TaylorAlexander3y ago

This presumes such a construct is capable of producing interesting content. I’m just not sure I’m interested in the insights of ChatGPT no matter how it has been asked to behave.

drusepth3y ago

>Absolutely painful. I would love something that summarizes the articles and discussion without pretending to be a conversation between two people. I mean it says it is AI generated but they are adding all this conversational fluff which really does not work for me.

Yeah, the conversational fluff is easily my least favorite part of podcasts. Adding that to an AI version that should theoretically be even more efficient at summarizing/delivering information is... unexpected. A non-starter for me.

drcode3y ago

Yeah I'm torn about this- I kind of agree I'd prefer this to be a more direct information transfer. But I also think that a conversation between two knowledgeable people on a subject can add additional insights and can be more entertaining to listen to: That's what they are attempting here, but I agree this sort of dynamic is still too hard to manufacture from whole cloth in 2023.

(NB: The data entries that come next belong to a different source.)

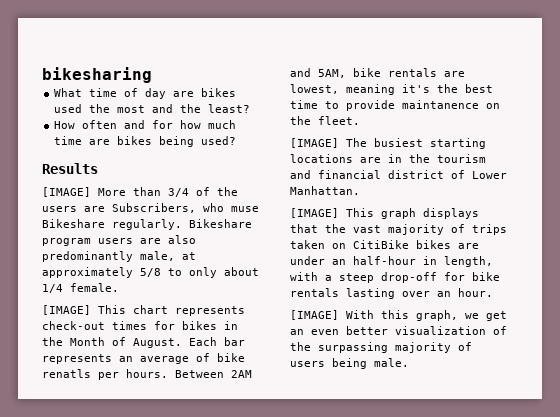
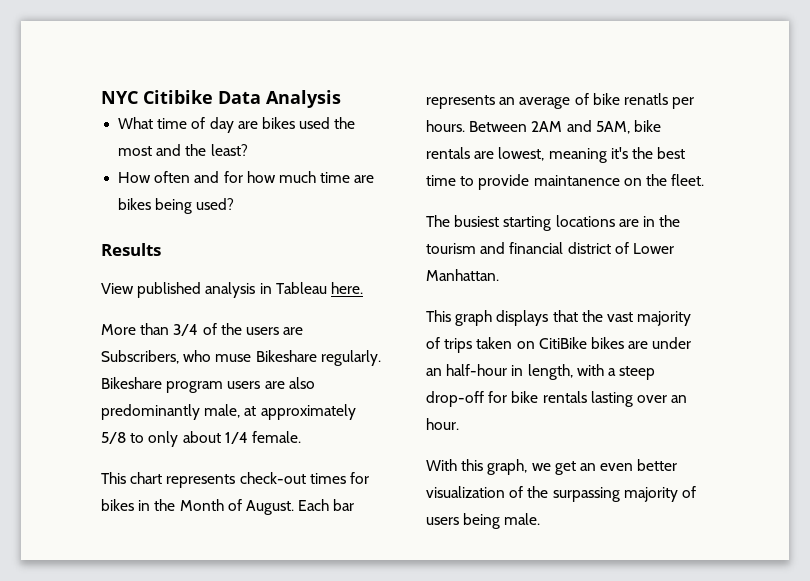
[42,67,152,83] bikesharing -> [101,90,341,108] NYC Citibike Data Analysis
[42,187,91,197] [IMAGE] -> [101,282,363,298] View published analysis in Tableau here. //
[42,305,91,315] [IMAGE] -> (301, 437) none
[290,138,339,148] [IMAGE] -> (705, 180) none
[290,208,339,218] [IMAGE] -> (499, 275) none
[290,310,339,320] [IMAGE] -> (459, 424) none

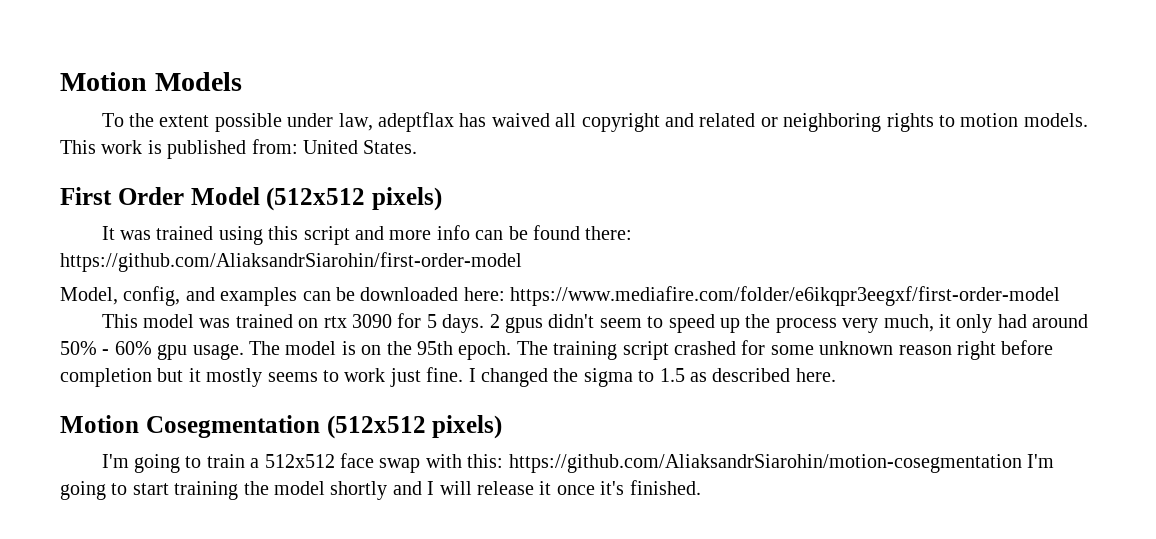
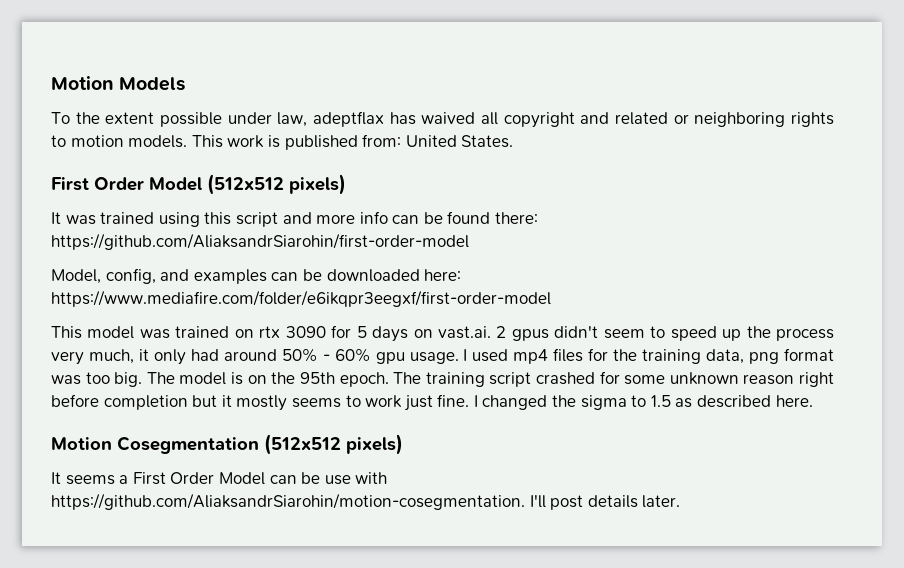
[442,314,485,333] days. -> [372,326,491,342] days on vast.ai.
(244, 352) none -> [463,348,835,364] [51,372,143,387] I used mp4 files for the training data, png format was too big.
[101,453,1055,473] [60,480,701,500] I'm going to train a 512x512 face swap with this: https://github.com/AliaksandrSiarohin/motion-cosegmentation I'm going to start training the model shortly and I will release it once it's finished. -> [51,472,388,485] [51,493,681,510] It seems a First Order Model can be use with https://github.com/AliaksandrSiarohin/motion-cosegmentation. I'll post details later.

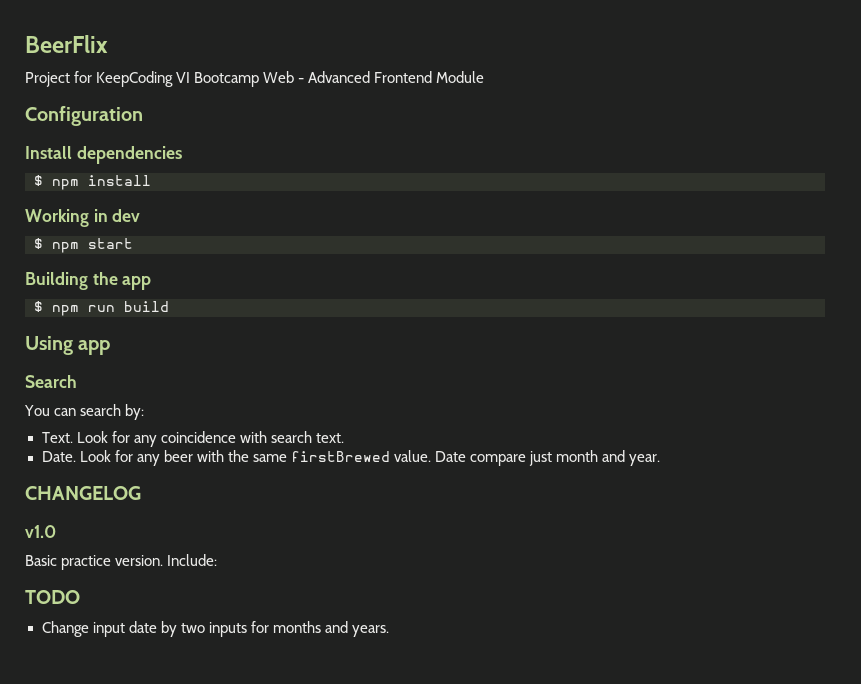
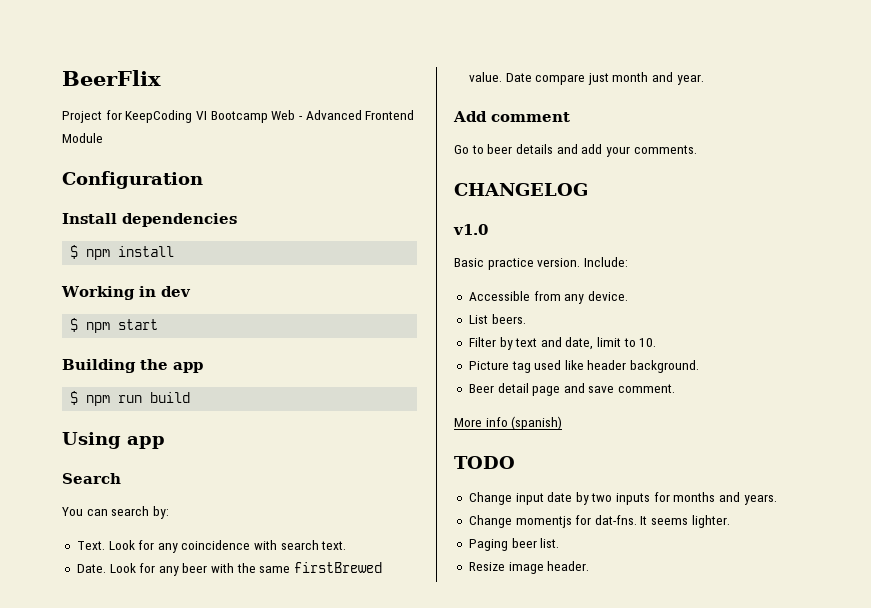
(661, 460) none -> [453,111,570,122] [454,144,697,157] // Add comment // Go to beer details and add your comments.
(218, 560) none -> [468,291,628,304] [468,314,526,324] [468,337,657,350] [468,360,700,373] [468,383,676,396] [454,416,563,430] // Accessible from any device. // List beers. // Filter by text and date, limit to 10. // Picture tag used like header background. // Beer detail page and save comment. // More info (spanish)
(389, 631) none -> [468,515,730,528] [468,538,560,551] [468,561,590,574] // Change momentjs for dat-fns. It seems lighter. // Paging beer list. // Resize image header.

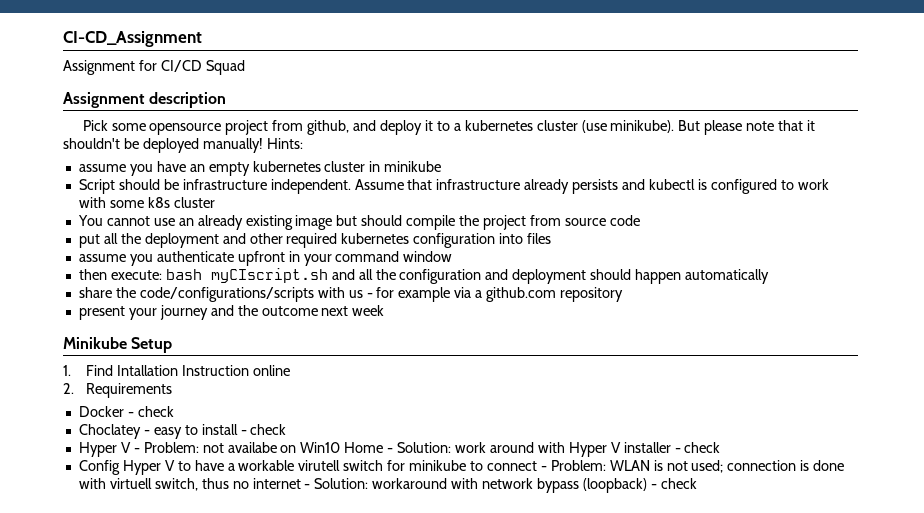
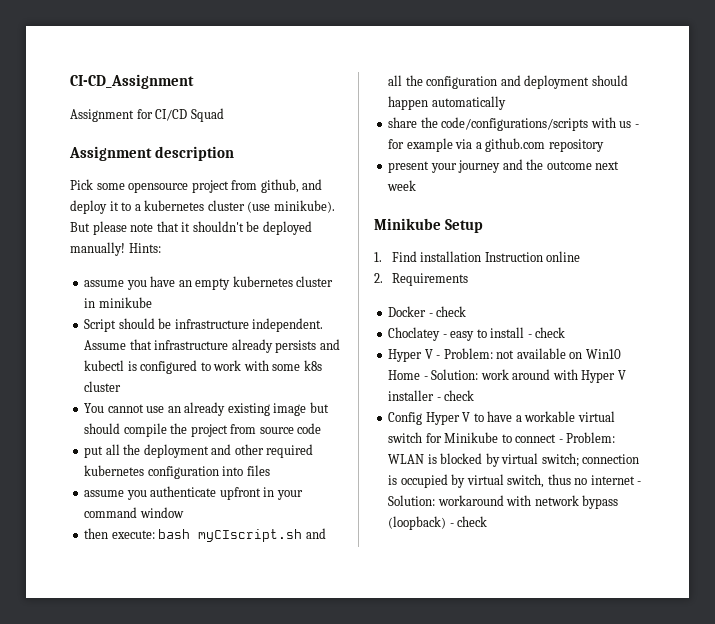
[117,365,179,376] Intallation -> [420,251,482,262] installation
[227,442,277,453] availabe -> [516,348,566,359] available
[298,460,341,471] virutell -> [577,411,615,422] virtual
[409,460,467,471] minikube -> [444,432,499,443] Minikube
[666,460,845,473] [78,478,152,489] not used; connection is done with virtuell -> [440,453,640,467] [388,474,504,488] blocked by virtual switch; connection is occupied by virtual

On the other hand, the banter on this podcast is still less cringey than my local TV news, which is a compliment.

TaylorAlexander3y ago

> a conversation between two knowledgeable people

Yeah I don't know if ChatGPT is capable of acting like a knowledgeable person but I suspect it would have a tendency to make the kind of novel insights that people tend to make. The most statistically likely word might be sort of smoothed over conceptually.

But also it was frustrating to hear the opening of this podcast go with "we are two AI generated hosts running on ChatGPT" and then when they move to talking specifically about the ChatGPT API article they talk about all these products running on the new API and there is not one single comment in that section where they say "and of course us too! haha" like any human being would if some relevant spot in an article came up like that.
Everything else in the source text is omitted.